▶ PROBLEM DETAILS:
Scan the data below and state the number of lines that include the word "padding", adding no comment.

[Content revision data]
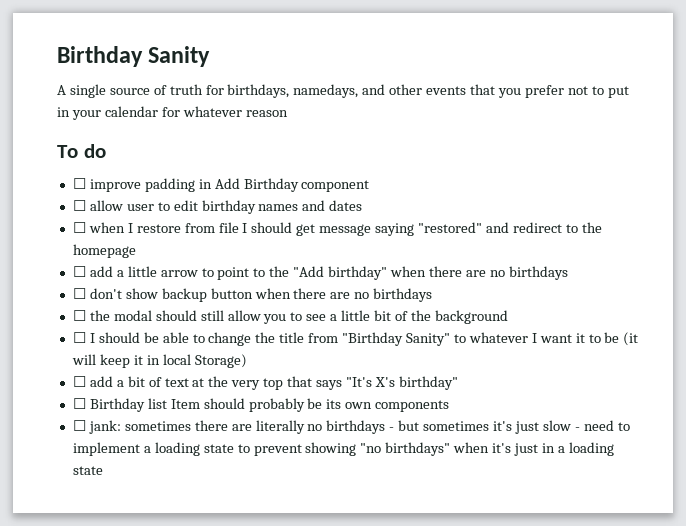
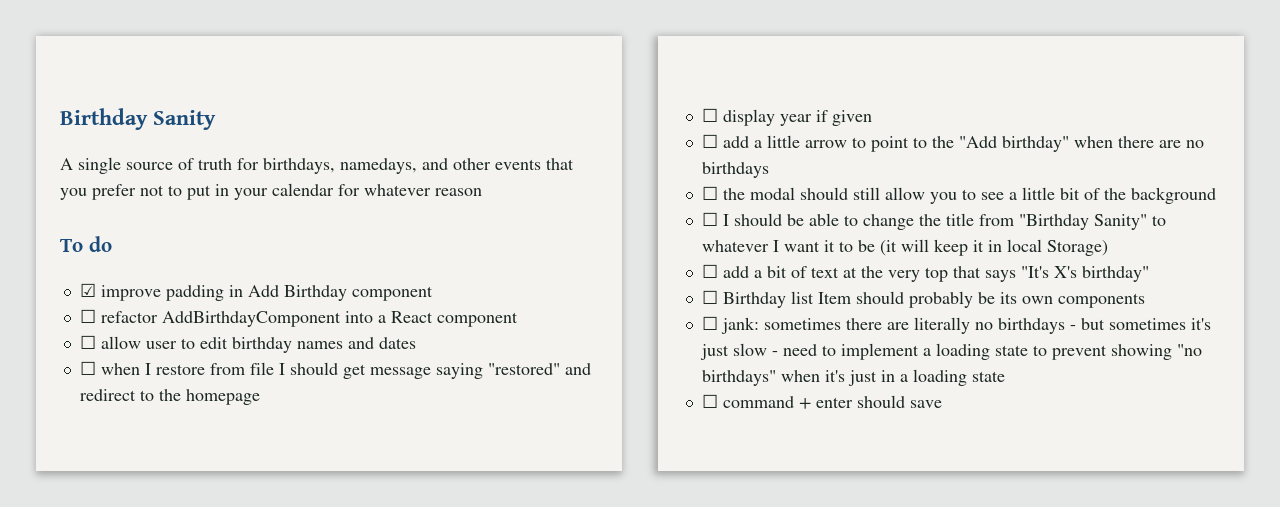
- ☐ improve padding in Add Birthday component
+ ☑ improve padding in Add Birthday component
+ ☐ refactor AddBirthdayComponent into a React component
+ ☐ display year if given
- ☐ don't show backup button when there are no birthdays
+ ☐ command + enter should save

▶ OUTPUT:
2